Zähneklappernd vor Angst und Kälte zerrte ich an meinen
Ketten. Fleisch kämpfte mit überzeugender Vergeblichkeit
gegen Eisen. Ich hob das Vorhängeschloß auf und
täuschte mehrere Versuche vor, es am Felsen zu
zerschmettern.
    »Lilit!« schrie ich. »Rette mich,
Liebling!«
    Das Blut stieg höher.
    Mit dem Schlüssel in der Hand sprang Urilla/Lilit in den
Brunnen und durchschwamm das Blut. Sie kletterte auf den Felsen,
steckte den Schlüssel ins Schloß und drehte ihn rasch
herum. Der innere Mechanismus ächzte. Der Verschluß sprang
auf. Ich war frei.
    Wir standen dicht beieinander, hielten uns in den Armen und
ließen uns gar nicht mehr los.
    In diesem Moment merkte ich, wie ich gegen die sexuelle Erregung
ankämpfte, die Urillas Nähe naturgemäß bei mir
auslöste. Ich hatte Erfolg.
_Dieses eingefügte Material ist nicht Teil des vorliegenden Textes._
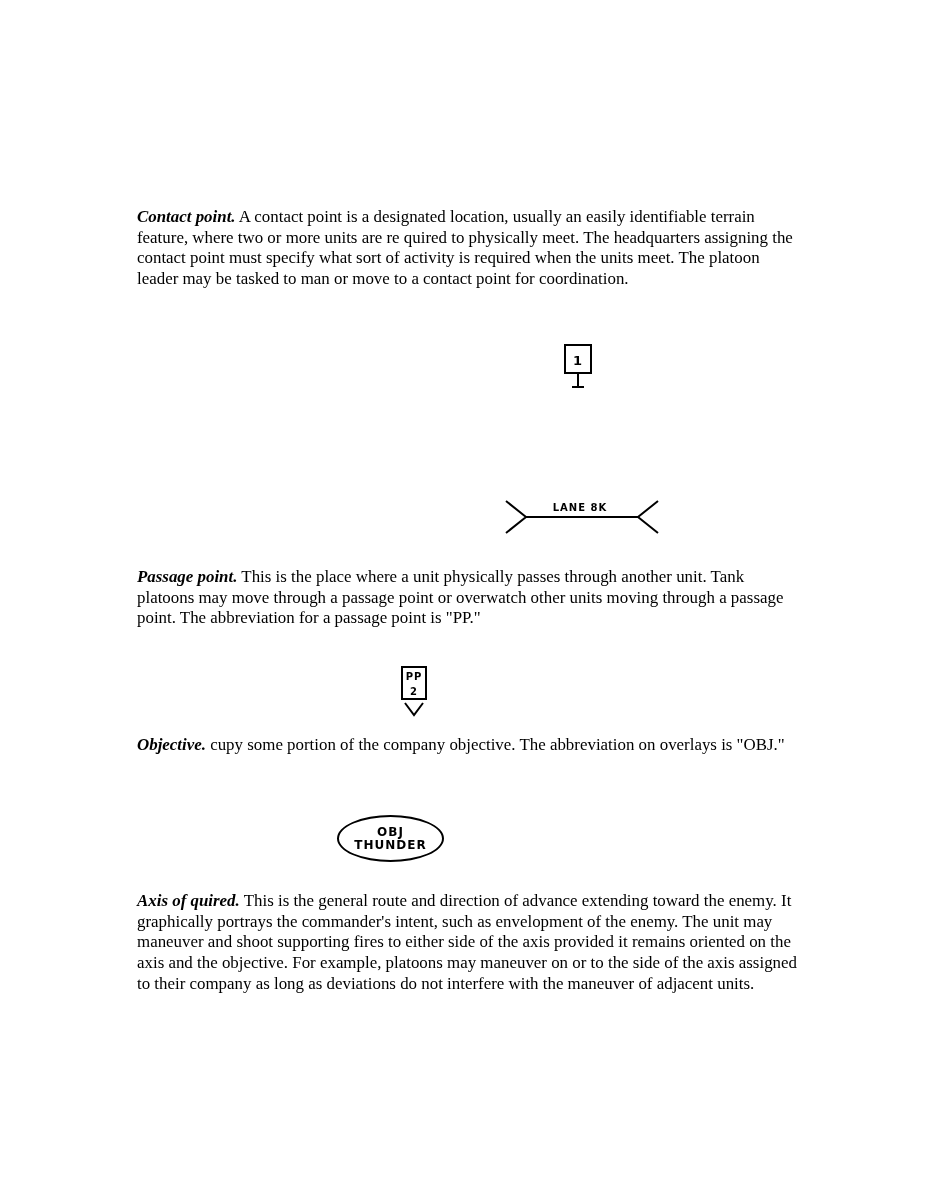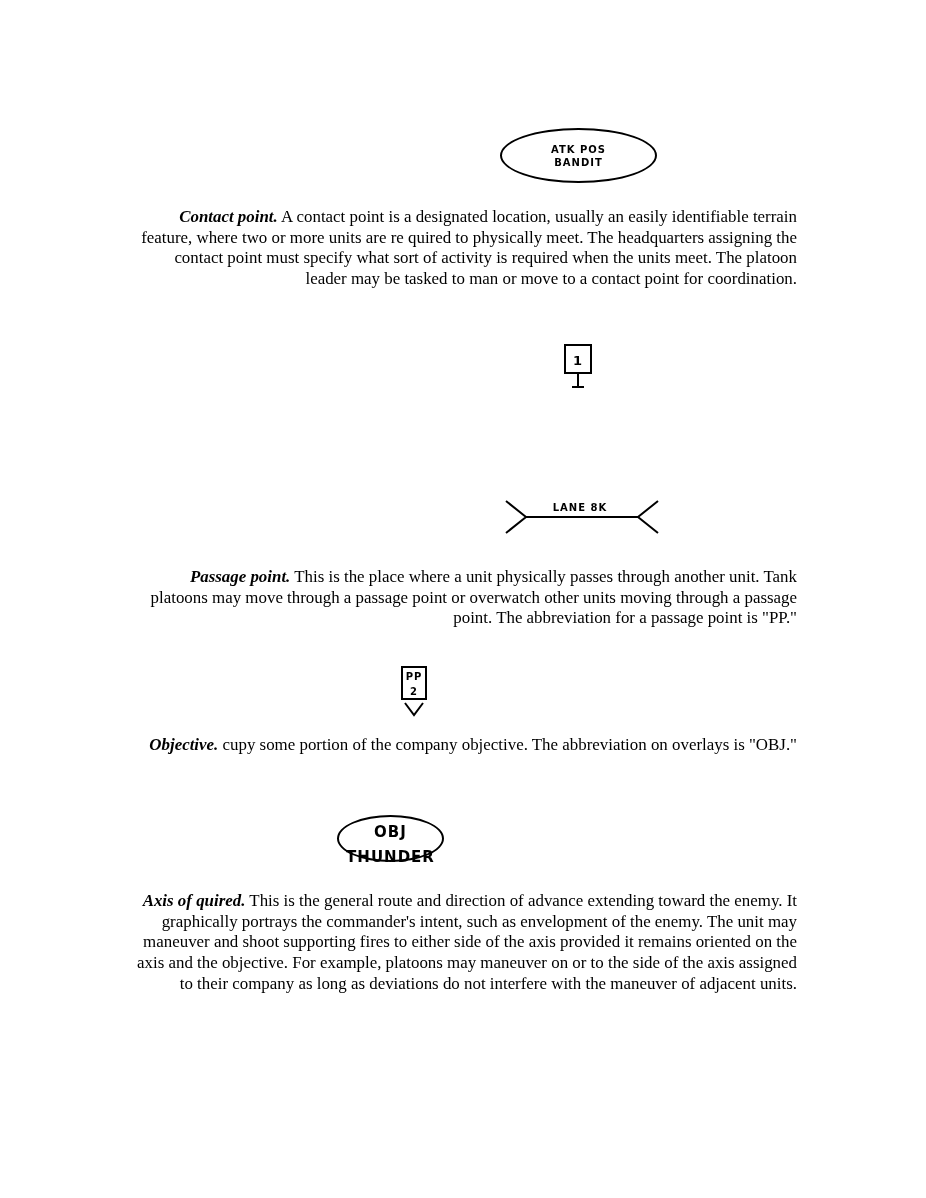--- a/index.html
+++ b/index.html
@@ -12,21 +12,21 @@
     color: #000000;
     font-family: "Liberation Serif", serif;
     overflow: hidden;
   }
   .para {
     position: absolute;
     left: 137px;
     width: 660px;
     font-size: 16.9px;
     line-height: 20.7px;
-    text-align: right;
+    text-align: left;
   }
   .lead { font-weight: bold; font-style: italic; }
   .ellipse {
     position: absolute;
     border: 2px solid #000000;
     border-radius: 50%;
     display: flex;
     flex-direction: column;
     align-items: center;
     justify-content: center;
@@ -34,39 +34,35 @@
     background: #ffffff;
   }
   .sym-line {
     font-family: "DejaVu Sans", sans-serif;
     font-weight: bold;
     font-size: 10px;
     letter-spacing: 1px;
     line-height: 13px;
     white-space: nowrap;
   }
-  .obj .sym-line { font-size: 15px; margin-top: 12px; }
+  .obj .sym-line { font-size: 12px; }
   svg.sym { position: absolute; overflow: visible; }
   .shape { stroke: #000000; stroke-width: 2; fill: none; }
   .svg-label {
     font-family: "DejaVu Sans", sans-serif;
     font-weight: bold;
     fill: #000000;
     letter-spacing: 1px;
   }
 </style>
 </head>
 <body>
 
 <div class="page">
 
-  <div class="ellipse" style="left:500px; top:128px; width:157px; height:55px;">
-    <div class="sym-line">ATK POS</div>
-    <div class="sym-line">BANDIT</div>
-  </div>
 
   <p class="para" style="top:207px;">
     <span class="lead">Contact point.</span>
     <span>A contact point is a designated location, usually an easily identifiable terrain feature, where two or more units are re quired to physically meet. The headquarters assigning the contact point must specify what sort of activity is required when the units meet. The platoon leader may be tasked to man or move to a contact point for coordination.</span>
   </p>
 
   <svg class="sym" style="left:560px; top:343px;" width="36" height="50">
     <rect class="shape" x="5" y="2" width="26" height="28"></rect>
     <text class="svg-label" x="18" y="22" font-size="13" text-anchor="middle">1</text>
     <line class="shape" x1="18" y1="30" x2="18" y2="44"></line>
Ich hatte nicht vor, Lilit vom lauernden Lügner zu befreien, nur um ihr dafür ein
Inzesttrauma anzuhängen.
    Urilla/Lilit sagte einen ihrer beiden Sätze.
»Vater!«
    »Meine tapfere Tochter«, antwortete ich. »Jetzt
bist du kein Kind mehr.« Das hatte Urilla geschrieben. Damals
gefiel es mir, obwohl ich es jetzt etwas dick finde.
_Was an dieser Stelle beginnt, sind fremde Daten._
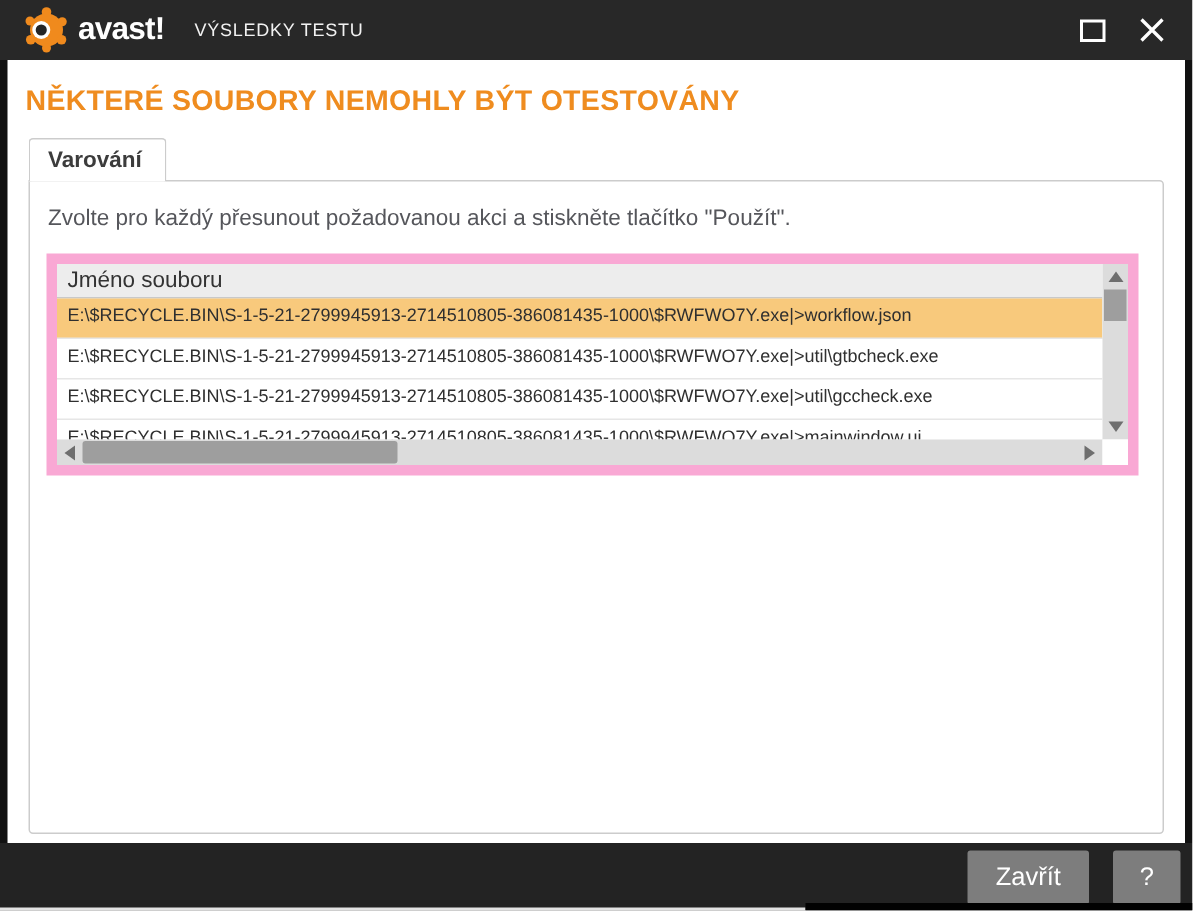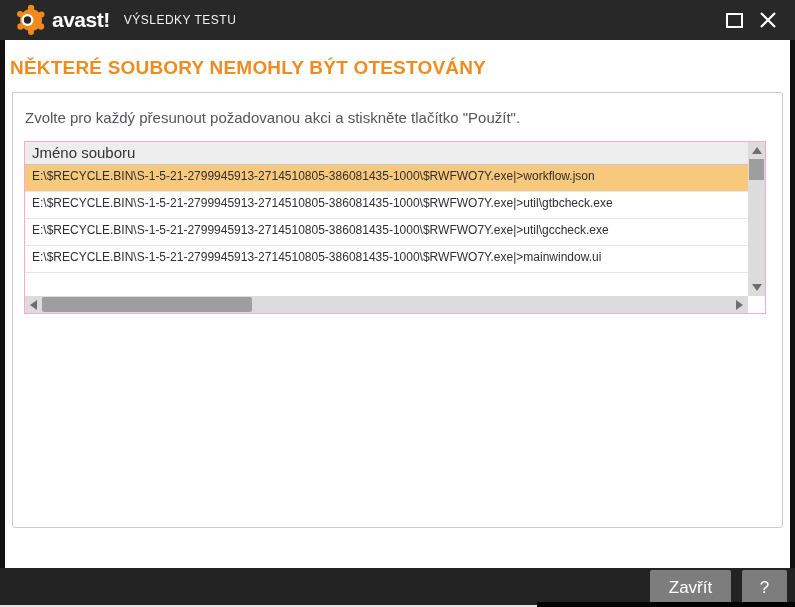--- a/index.html
+++ b/index.html
@@ -7,55 +7,55 @@
   body {
     font-family: "Liberation Sans", "DejaVu Sans", sans-serif;
     background: #ffffff;
     position: relative;
   }
   .window { width: 795px; height: 607px; display: flex; flex-direction: column; position: relative; }
 
   
   .titlebar {
     height: 40px; background: #282828; display: flex; align-items: center;
-    padding: 0 10px 0 14px; flex: 0 0 auto;
+    padding: 0 10px 0 14px; flex: 0 0 auto; gap: 6px;
   }
   .logo { display: flex; align-items: center; gap: 2px; }
   .brand { color: #ffffff; font-weight: bold; font-size: 21px; letter-spacing: -0.5px; margin-left: 2px; }
   .win-title { color: #f2f2f2; font-size: 12px; letter-spacing: 0.5px; margin-left: 14px; font-weight: 400; }
   .titlebar .spacer { flex: 1; }
   .win-btn { width: 34px; height: 32px; display: flex; align-items: center; justify-content: center; cursor: pointer; }
   .maximize-glyph { width: 17px; height: 15px; border: 2px solid #ffffff; background: transparent; }
 
   
   .content {
     flex: 1; background: #ffffff;
     border-left: 5px solid #111111; border-right: 5px solid #111111;
-    padding: 0 2px; position: relative;
+    padding: 0 9px; position: relative;
   }
   .warning-title {
     color: #ef8c1f; font-size: 19px; font-weight: bold;
     margin: 17px 0 13px 3px; letter-spacing: 0.2px;
   }
   .tabs { margin-left: 5px; display: flex; position: relative; z-index: 2; }
   .tab {
     background: #ffffff; border: 1px solid #cccccc; border-bottom: none;
     border-radius: 3px 3px 0 0; padding: 5px 15px 6px 12px;
     font-size: 15px; font-weight: bold; color: #3c3c3c; margin-bottom: -1px; cursor: pointer;
   }
   .tab-panel {
     margin: 0 5px; border: 1px solid #cccccc; border-radius: 0 3px 3px 3px;
     height: 436px; position: relative; background: #ffffff;
   }
   .instruction { color: #55565b; font-size: 15px; padding: 16px 12px 0 12px; }
 
   
   .listbox {
-    margin: 15px 16px 0 11px; height: 173px; position: relative;
-    border: 1px solid #f9a8d4; background: #ffffff;
+    margin: 15px 16px 0 11px; height: 148px; position: relative;
+    border: 7px solid #f9a8d4; background: #ffffff;
   }
   .list-inner {
     position: absolute; left: 0; top: 0; right: 17px; bottom: 17px;
     overflow: hidden; display: flex; flex-direction: column;
   }
   .list-header {
     background: #ededed; border-bottom: 1px solid #c9c9c9;
     font-size: 15px; color: #333333; padding: 2px 7px 3px 7px; flex: 0 0 auto;
   }
   .list-row {
@@ -77,23 +77,23 @@
   .arrow-right { right: 5px; top: 4px; border-top: 5px solid transparent; border-bottom: 5px solid transparent; border-left: 7px solid #6e6e6e; }
   .scroll-corner { position: absolute; right: 0; bottom: 0; width: 17px; height: 17px; background: #ffffff; }
 
   .note {
     color: #55565b; font-size: 15px; line-height: 26px;
     margin: 55px 40px 0 12px;
   }
 
   
   .footer {
-    height: 39px; flex: 0 0 auto; background: #232323;
+    height: 45px; flex: 0 0 auto; background: #232323;
     display: flex; align-items: center; justify-content: flex-end;
-    gap: 11px; padding-right: 8px; position: relative; z-index: 1;
+    gap: 16px; padding-right: 8px; position: relative; z-index: 1;
   }
   .btn {
     background: #7d7d7d; color: #ffffff; border: none; font-size: 17px;
     font-family: "Liberation Sans", sans-serif;
     height: 36px; border-radius: 2px; cursor: pointer;
   }
   .btn-close { width: 81px; }
   .btn-help { width: 45px; }
 
   
@@ -130,20 +130,23 @@
     <div class="win-btn">
       <svg width="22" height="22" viewBox="0 0 22 22">
         <path d="M4 4 L18 18 M18 4 L4 18" stroke="#ffffff" stroke-width="2.2" fill="none"></path>
       </svg>
     </div>
   </div>
 
   <div class="content">
     <div class="warning-title">NĚKTERÉ SOUBORY NEMOHLY BÝT OTESTOVÁNY</div>
 
+    <div class="tabs">
+      <div class="tab">Varování</div>
+    </div>
 
     <div class="tab-panel">
       <div class="instruction">Zvolte pro každý přesunout požadovanou akci a stiskněte tlačítko "Použít".</div>
 
       <div class="listbox">
         <div class="list-inner">
           <div class="list-header">Jméno souboru</div>
           <div class="list-row selected">E:\$RECYCLE.BIN\S-1-5-21-2799945913-2714510805-386081435-1000\$RWFWO7Y.exe|&gt;workflow.json</div>
           <div class="list-row">E:\$RECYCLE.BIN\S-1-5-21-2799945913-2714510805-386081435-1000\$RWFWO7Y.exe|&gt;util\gtbcheck.exe</div>
           <div class="list-row">E:\$RECYCLE.BIN\S-1-5-21-2799945913-2714510805-386081435-1000\$RWFWO7Y.exe|&gt;util\gccheck.exe</div>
    Das Blut schwappte gegen unsere Schienbeine.
    Jede Traumkapsel muß actionmäßig einen
Höhepunkt haben. Vom Grund des Brunnens kam ein Ungeheuer
herauf, das eindrucksvollste Requisit in Kusks ganzer Sammlung. (In
dem Moment, als wir auf das Ding gestoßen waren, wußten
wir, daß wir es irgendwie ins Skript einarbeiten mußten.)
Es war abscheulich. Zu seinen unmittelbaren Vorfahren gehörten
der Tintenfisch, der Hummer, der Skorpion, der Grorg und solche
Krankheiten wie Krebs und die Beulenpest. Es hatte Hörner. Es
hatte Reißzähne. Es hatte Schuppen. Es hatte lange
Eckzähne. Es hatte vier Augen. Horg konnte es mit einem
Funksender steuern.
    Das Monster richtete sich auf seine hinteren Flossen auf,
ließ seinen mit Stacheln gespickten Schwanz hin und her
peitschen und glitt auf Urilla/Lilit und mich zu. Es brüllte.
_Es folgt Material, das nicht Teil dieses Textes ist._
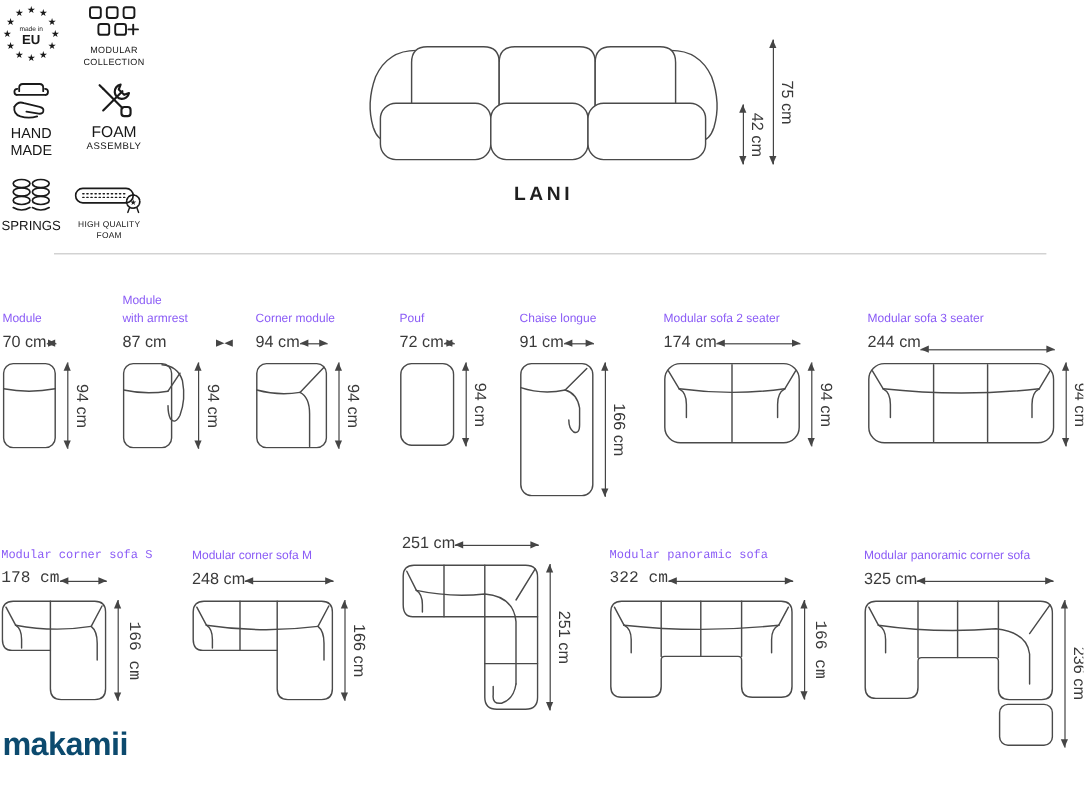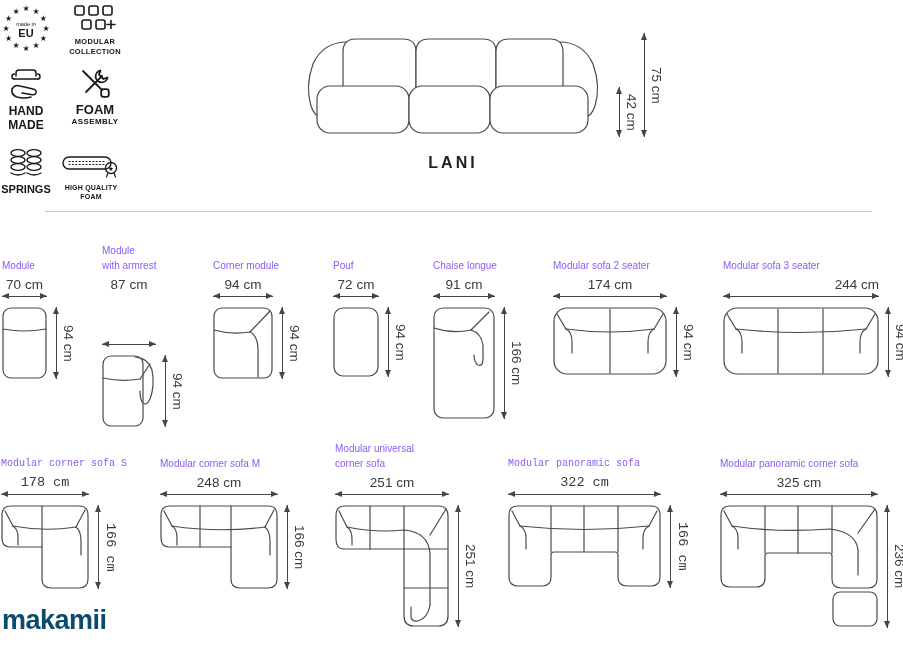--- a/index.html
+++ b/index.html
@@ -3,21 +3,21 @@
 <meta charset="utf-8">
 <style>
   * { margin:0; padding:0; box-sizing:border-box; }
   html,body { background:#ffffff; }
   body { font-family:"Liberation Sans","DejaVu Sans",sans-serif; }
   .stage { position:relative; width:903px; height:664px; background:#fff; overflow:hidden; }
 
   
   .badge { position:absolute; display:flex; flex-direction:column; align-items:center; text-align:center; color:#161616; }
   .badge svg { display:block; }
-  .bt { font-weight:bold; color:#161616; white-space:pre-line; }
+  .bt { font-weight:normal; color:#161616; white-space:pre-line; }
   .icon-stroke { stroke:#1a1a1a; fill:none; stroke-linecap:round; stroke-linejoin:round; }
 
   
   .hero-sofa { position:absolute; left:303px; top:30px; }
   .hero-title { position:absolute; left:303px; top:154px; width:300px; text-align:center;
                 font-size:16px; font-weight:bold; letter-spacing:3px; color:#1f1f1f; }
   .divider { position:absolute; left:45px; top:211px; width:827px; height:1px; background:#c8c8c8; }
 
   
   .dimtext { font-size:13.5px; color:#3a3a3a; white-space:nowrap; }
@@ -33,21 +33,21 @@
   .arrow-v::before { top:0; border-bottom:7px solid #454545; }
   .arrow-v::after  { bottom:0; border-top:7px solid #454545; }
 
   .dimv { display:flex; align-items:center; gap:4px; margin-left:9px; }
   .dimv-abs { position:absolute; display:flex; align-items:center; gap:4px; }
 
   
   .cell { position:absolute; }
   .cell .label { height:30px; display:flex; align-items:flex-end; font-size:10px; line-height:15px;
                  color:#8b5cf6; white-space:pre-line; width:max-content; }
-  .cell .dimh { display:flex; flex-direction:column; align-items:center; margin-top:4px; }
+  .cell .dimh { display:flex; align-items:center; margin-top:4px; }
   .cell .dimh .arrow-h { width:100%; }
   .cell .body { display:flex; margin-top:10px; }
   .shape { stroke:#4a4a4a; fill:none; stroke-width:1.2; stroke-linecap:round; stroke-linejoin:round; }
   .filled { fill:#ffffff; }
 
   
   .logo { position:absolute; left:2px; top:605px; font-size:27px; font-weight:bold;
           letter-spacing:-0.5px; color:#0c4a6e; }
 </style>
 </head>
@@ -358,22 +358,20 @@
           <path d="M105,22 L114,5"></path>
       </svg>
       <div class="dimv" style="height:84px;">
         <div class="arrow-v"></div>
         <span class="dimtextv">166 cm</span>
       </div>
     </div>
   </div>
 
   <div class="cell" style="left:335px; top:441px;">
-    <div class="label">Modular universal
-corner sofa</div>
     <div class="dimh" style="width:114px;">
       <span class="dimtext">251 cm</span>
       <div class="arrow-h"></div>
     </div>
     <div class="body">
       <svg class="shape" width="114" height="122" viewBox="0 0 114 122">
         <path d="M10,1 H103 Q113,1 113,11 V111 Q113,121 103,121 H79 Q69,121 69,111 V44 H9 Q1,44 1,34 V10 Q1,1 10,1 Z"></path>
         <path d="M35,1 V44"></path>
           <path d="M69,1 V44"></path>
         <path d="M69,44 H113"></path>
Feuer schoß wie der Flammenstrahl eines Schweißbrenners
aus seinem Rachen. Als das Ungeheuer sein Maul schloß, ging
Urilla/Lilit zum Gegenangriff über. Sie legte die Hände
aneinander und verschränkte die Finger, eine Geste, mit der man
entweder beten oder auf jemanden einschlagen kann. Sie hob ihre
verklammerten Hände hoch über den Kopf und brachte sie
ruckartig – krunch! – auf die Schnauze des Monsters
herunter. Noch einmal – krunch! Und noch einmal. Nach dem
dritten Schlag versank das Monster in der roten Tiefe, um nie wieder
die Träume eines Menschen zu verdunkeln.
    »Lilit, meine Freundin«, rief eine Stimme. »Du hast
gesiegt!«
    Wir hoben den Blick zum oberen Rand des Brunnens. Dort wartete
Jonnie wie ›die Inkarnation aller schönen Prinzen in allen
Märchen, die je geschrieben wurden‹ (so stand es im
Skript). Er zog das Seil aus dem Hemd, hielt ein Ende fest und warf
die Rolle zu dem überschwemmten Felsen hinunter. Das Seil
entrollte sich problemlos. Urilla/Lilit fing es mitten in der Luft
auf und – beau geste – hielt es mir hin.
    Jonnie stieß sein Schwert bis zur Parierstange in den Boden
und befestigte das Seil mit ›einem eleganten, bildschönen
Knoten‹ am Griff.
    Hand über Hand zog ich mich aus dem Brunnen. Urilla/Lilit kam
direkt hinter mir. Wir kauerten uns alle drei kurz auf dem Rasen
zusammen und sahen zu, wie der Atem aus unseren Mündern quoll,
das Lächeln auf unseren Gesichtern strahlte und das Blut aus
unseren Kleidern tropfte.
    Jonnie führte Urilla/Lilit zum Eingang des Irrgartens. Von
Dornen aufgespießt, lag ein schwarzer Umhang, den wir in einem
der Kostümräume erbeutet hatten, ausgebreitet über
einem Stück der Hecke. Jonnie nahm den Umhang weg und warf ihn
verächtlich ins Gras.
    »Der lauernde Lügner ist fort«, sagte er.